Supplied information:
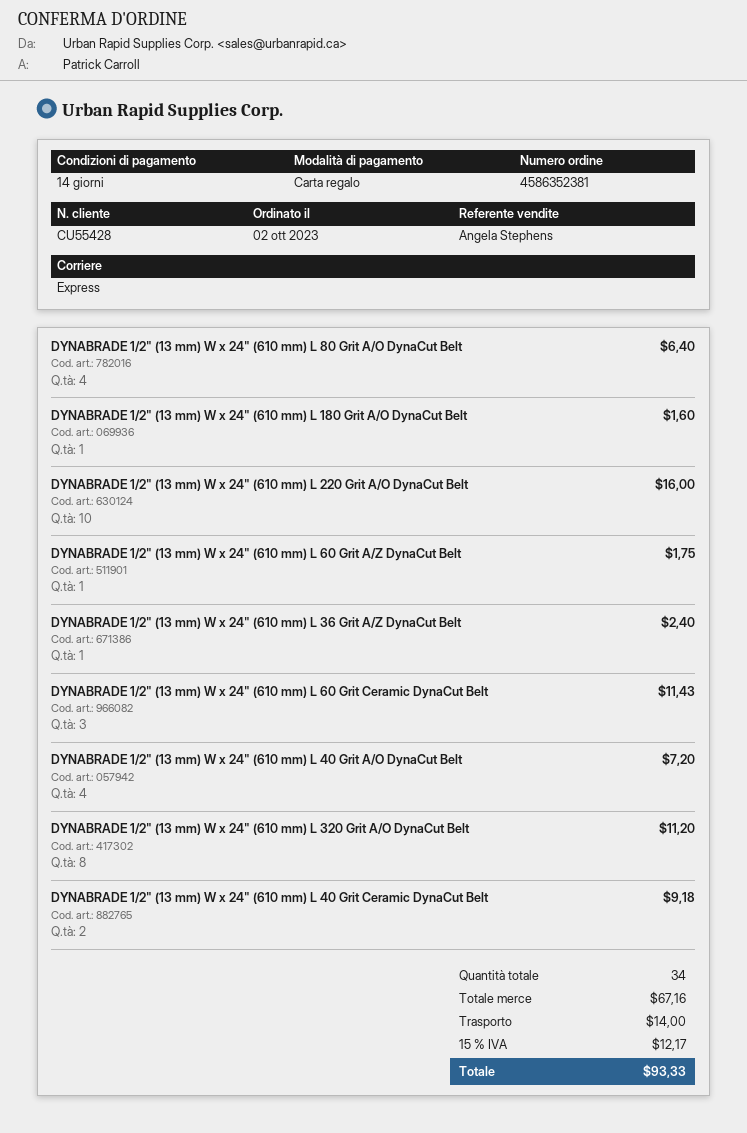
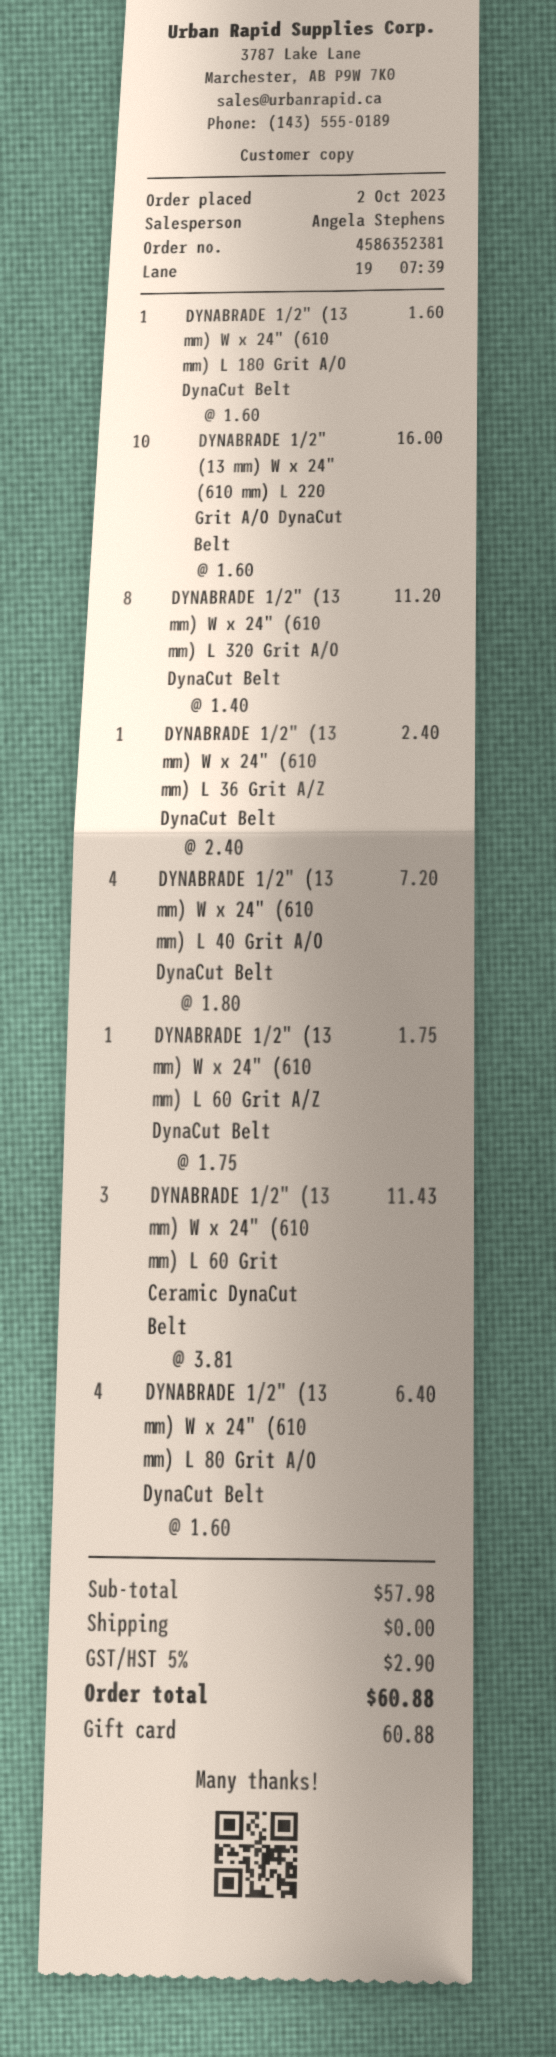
DYNABRADE 1/2" (13 mm) W x 24" (610 mm) L 40 Grit Ceramic DynaCut Belt: 2 for 9.18 -> none
subtotal: 67.16 -> 57.98
shipping: 14.00 -> 0.00
tax: 15% = 12.17 -> 5% = 2.90
total: 93.33 -> 60.88

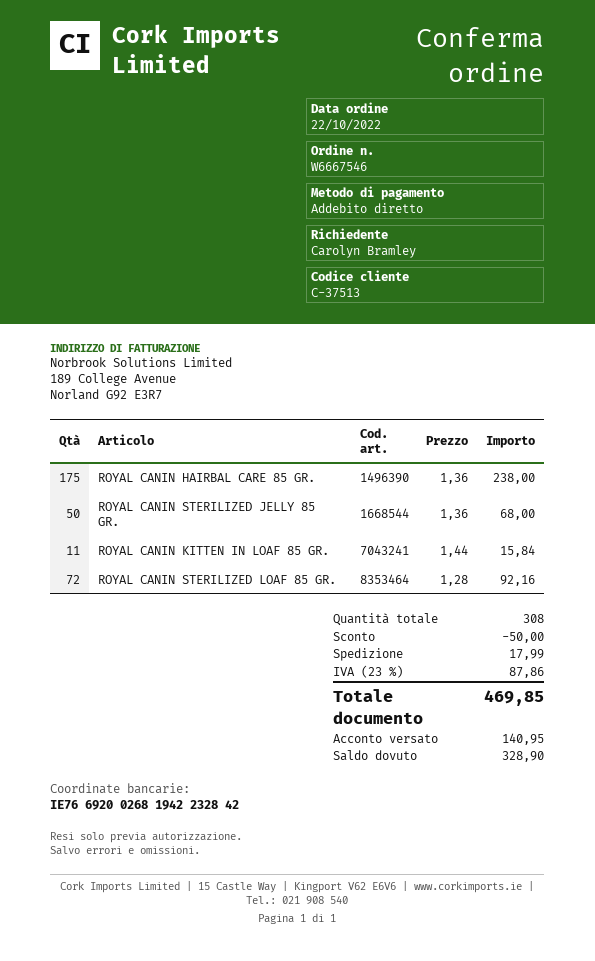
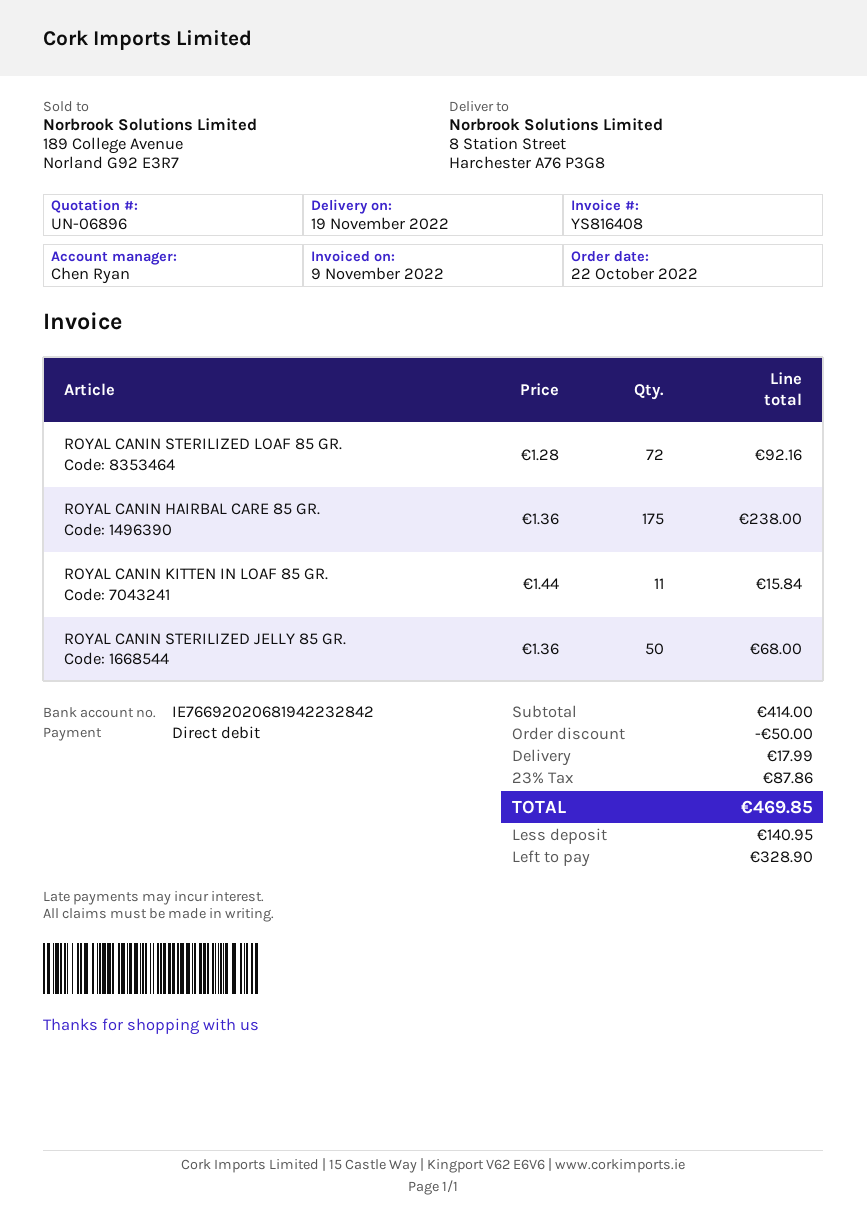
bank account: IE76692002681942232842 -> IE76692020681942232842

Task directions: Reproduce the material word for word. Skip every picture it holds.

Expected output:
DYNABRADE 1/2" (13 mm) W x 24" (610 mm) L 40 Grit Ceramic DynaCut Belt: 2 for 9.18 -> none
subtotal: 67.16 -> 57.98
shipping: 14.00 -> 0.00
tax: 15% = 12.17 -> 5% = 2.90
total: 93.33 -> 60.88

bank account: IE76692002681942232842 -> IE76692020681942232842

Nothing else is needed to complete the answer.